(Itemized modification records)
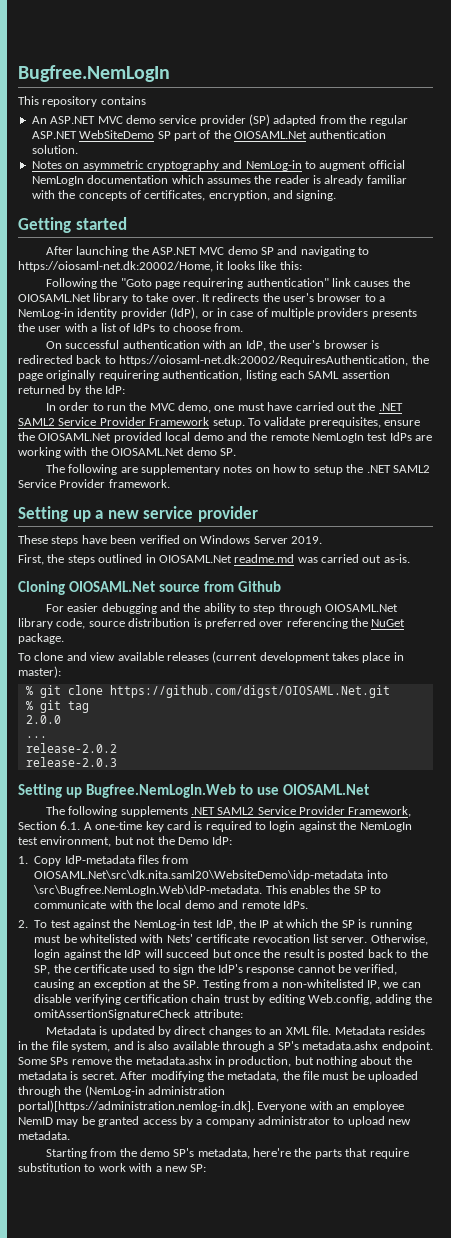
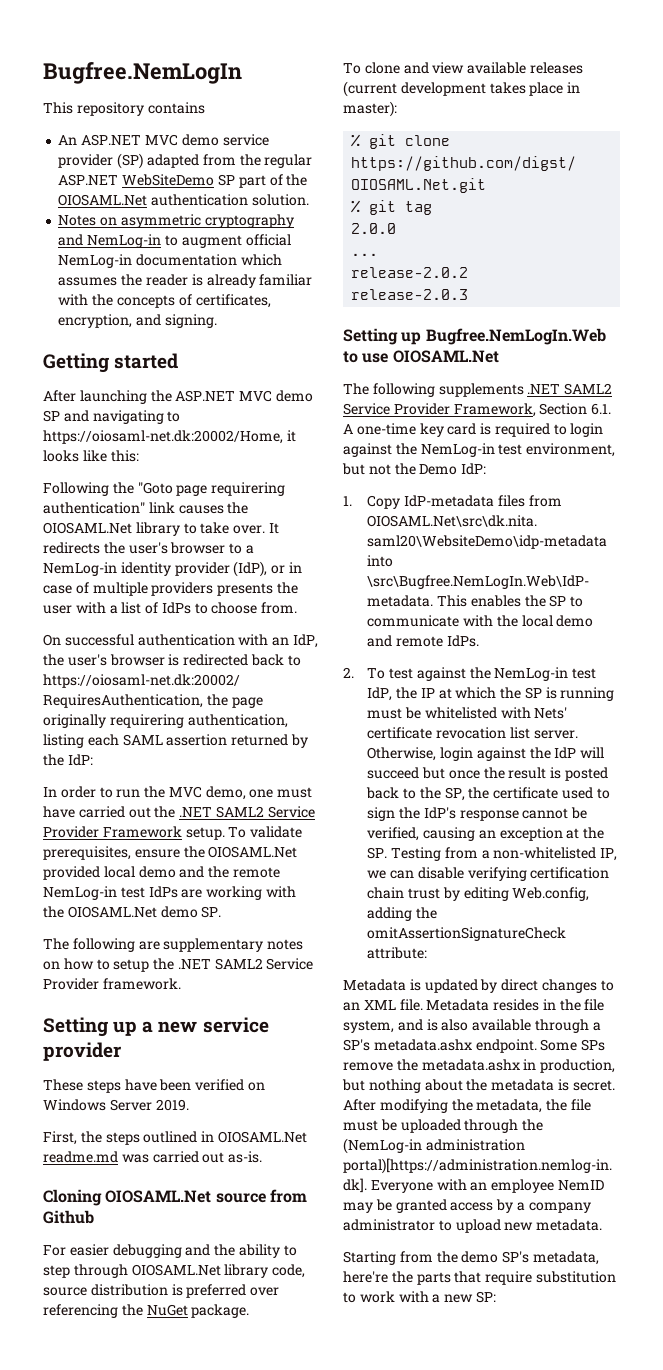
[31,176,84,186] NemLogIn -> [58,254,133,268] NemLog-in
[312,433,364,443] NemLogIn -> [43,886,117,900] NemLog-in
[359,822,412,832] NemLogIn -> [420,443,495,457] NemLog-in

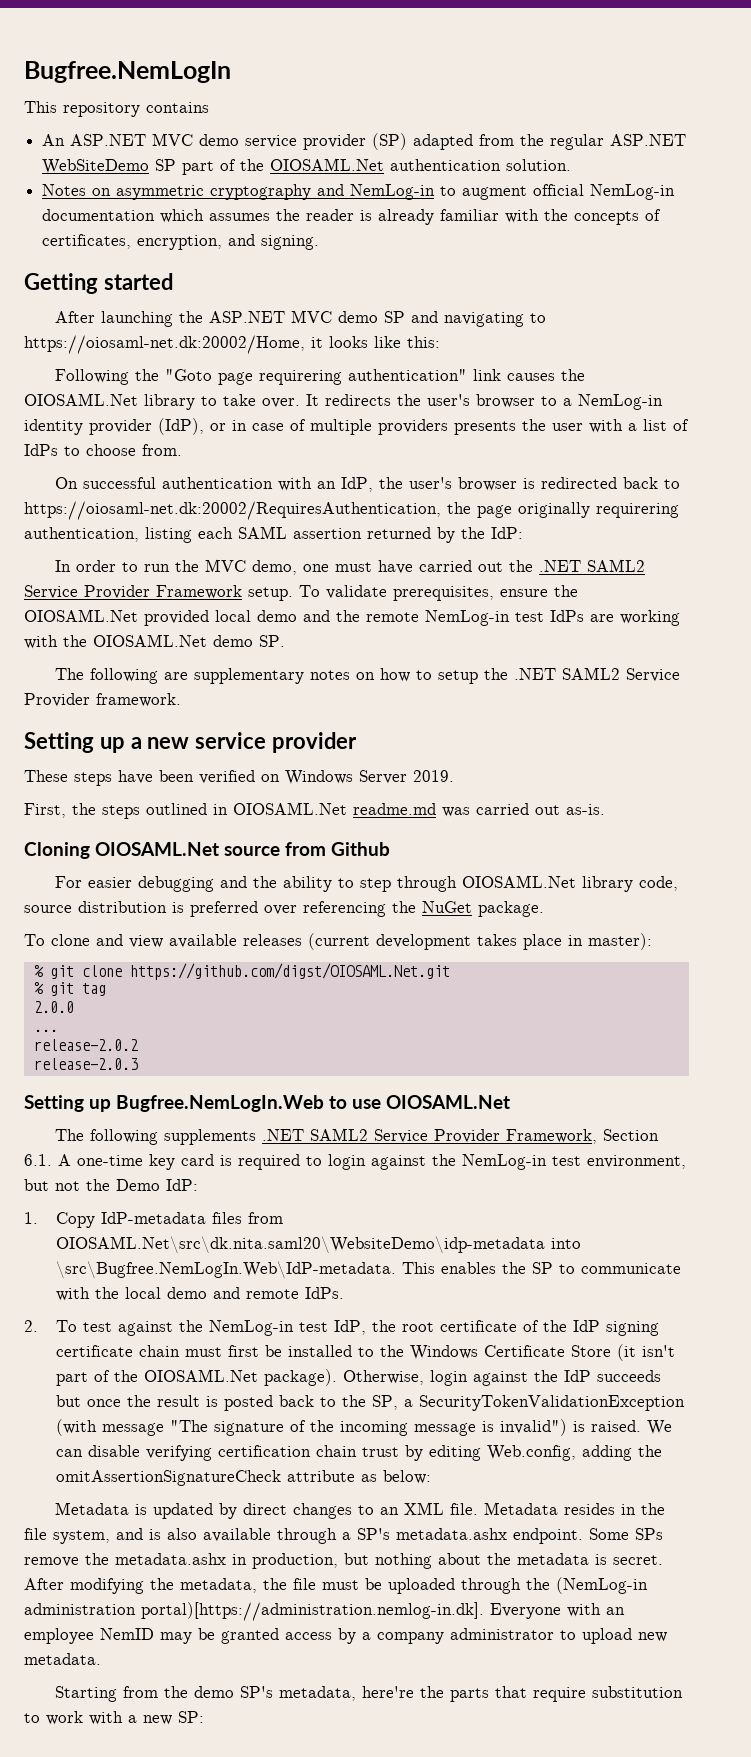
[420,687,615,701] [367,707,568,719] [367,727,578,739] IP at which the SP is running must be whitelisted with Nets' certificate revocation list server. -> [401,1320,659,1336] [55,1344,675,1361] [55,1369,337,1386] root certificate of the IdP signing certificate chain must first be installed to the Windows Certificate Store (it isn't part of the OIOSAML.Net package).
[580,747,605,758] [367,767,420,779] will succeed -> [596,1370,661,1382] succeeds
[468,787,610,799] [367,807,588,821] [367,827,605,841] [367,847,618,861] [367,870,387,879] the certificate used to sign the IdP's response cannot be verified, causing an exception at the SP. Testing from a non-whitelisted IP, we -> [403,1395,685,1411] [55,1419,672,1436] a SecurityTokenValidationException (with message "The signature of the incoming message is invalid") is raised. We
[367,947,428,959] attribute: -> [286,1470,431,1484] attribute as below:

(TASK TO COMPLETE): Above are the records. Copy only the lines from the one with "[359,822,412,832] NemLogIn ->" through the one with "[580,747,605,758] [367,767,420,779] will", exactly, with no pictures.

(ANSWER SPACE):
[359,822,412,832] NemLogIn -> [420,443,495,457] NemLog-in

[420,687,615,701] [367,707,568,719] [367,727,578,739] IP at which the SP is running must be whitelisted with Nets' certificate revocation list server. -> [401,1320,659,1336] [55,1344,675,1361] [55,1369,337,1386] root certificate of the IdP signing certificate chain must first be installed to the Windows Certificate Store (it isn't part of the OIOSAML.Net package).
[580,747,605,758] [367,767,420,779] will succeed -> [596,1370,661,1382] succeeds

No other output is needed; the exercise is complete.